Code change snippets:
BEGIN

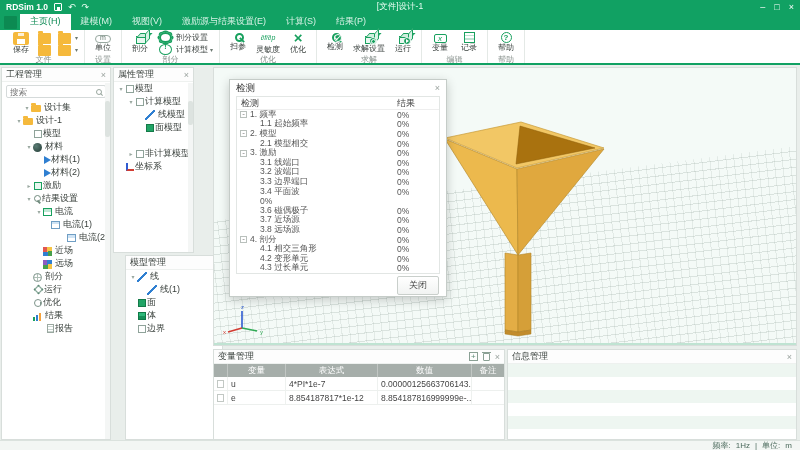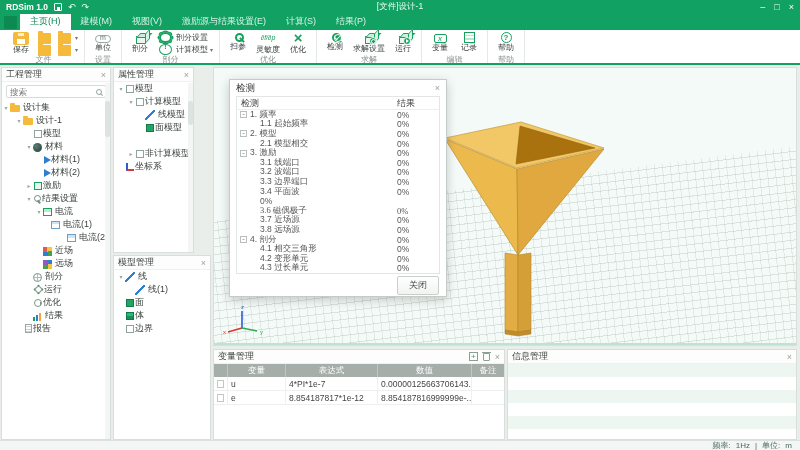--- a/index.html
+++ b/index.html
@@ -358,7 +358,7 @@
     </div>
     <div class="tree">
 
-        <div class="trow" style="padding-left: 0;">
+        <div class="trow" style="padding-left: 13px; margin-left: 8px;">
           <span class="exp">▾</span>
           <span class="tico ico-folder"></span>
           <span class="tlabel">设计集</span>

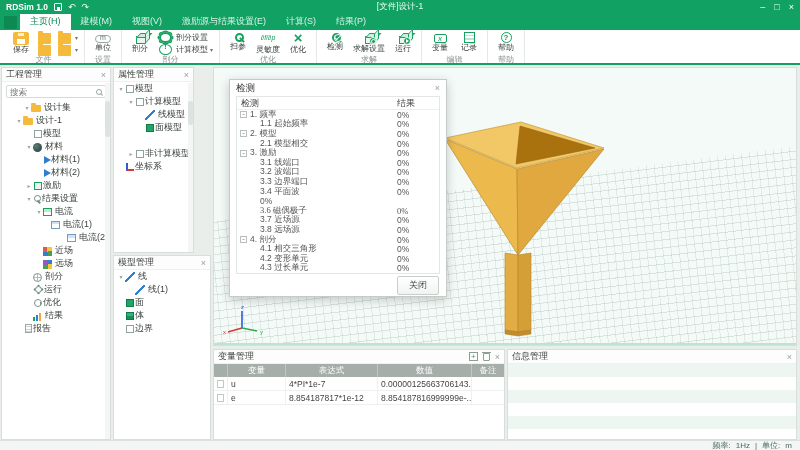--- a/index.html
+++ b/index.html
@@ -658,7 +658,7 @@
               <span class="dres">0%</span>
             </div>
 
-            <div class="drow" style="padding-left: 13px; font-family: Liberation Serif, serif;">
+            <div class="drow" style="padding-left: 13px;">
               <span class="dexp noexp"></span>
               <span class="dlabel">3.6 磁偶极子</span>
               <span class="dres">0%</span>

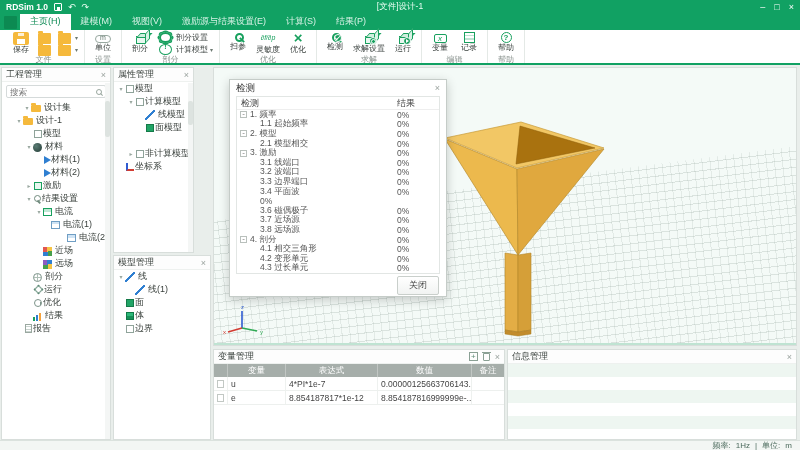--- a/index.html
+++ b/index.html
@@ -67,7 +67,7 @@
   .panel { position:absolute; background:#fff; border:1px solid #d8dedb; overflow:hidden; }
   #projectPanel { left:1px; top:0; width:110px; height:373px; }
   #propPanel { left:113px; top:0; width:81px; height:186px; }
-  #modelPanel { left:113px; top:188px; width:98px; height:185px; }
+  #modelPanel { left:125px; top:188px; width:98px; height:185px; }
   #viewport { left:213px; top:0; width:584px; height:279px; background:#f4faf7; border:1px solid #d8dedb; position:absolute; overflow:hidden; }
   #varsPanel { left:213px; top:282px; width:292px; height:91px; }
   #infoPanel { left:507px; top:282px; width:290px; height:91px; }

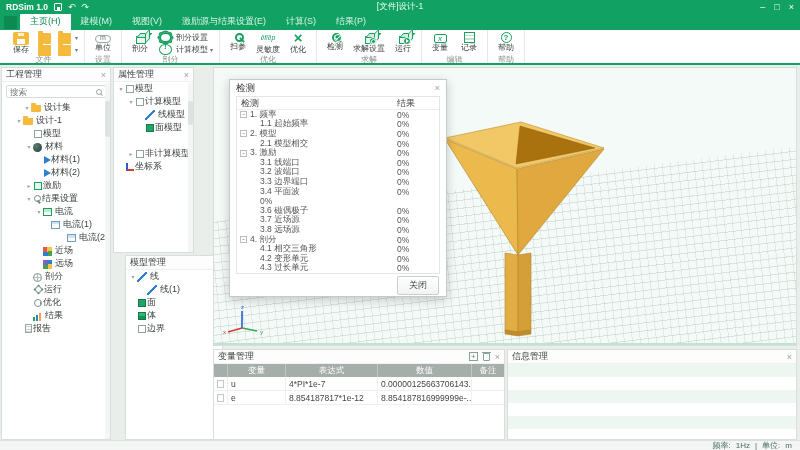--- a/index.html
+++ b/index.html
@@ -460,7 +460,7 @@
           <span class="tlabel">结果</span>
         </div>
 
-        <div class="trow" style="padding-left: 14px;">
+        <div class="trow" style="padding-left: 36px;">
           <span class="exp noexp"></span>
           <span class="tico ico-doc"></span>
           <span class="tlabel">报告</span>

END

— YOUR GOAL —
Scan the records above for lines with the word "absolute". Then report how many there are, as a bare number.

— EXERCISE SOLUTION —
2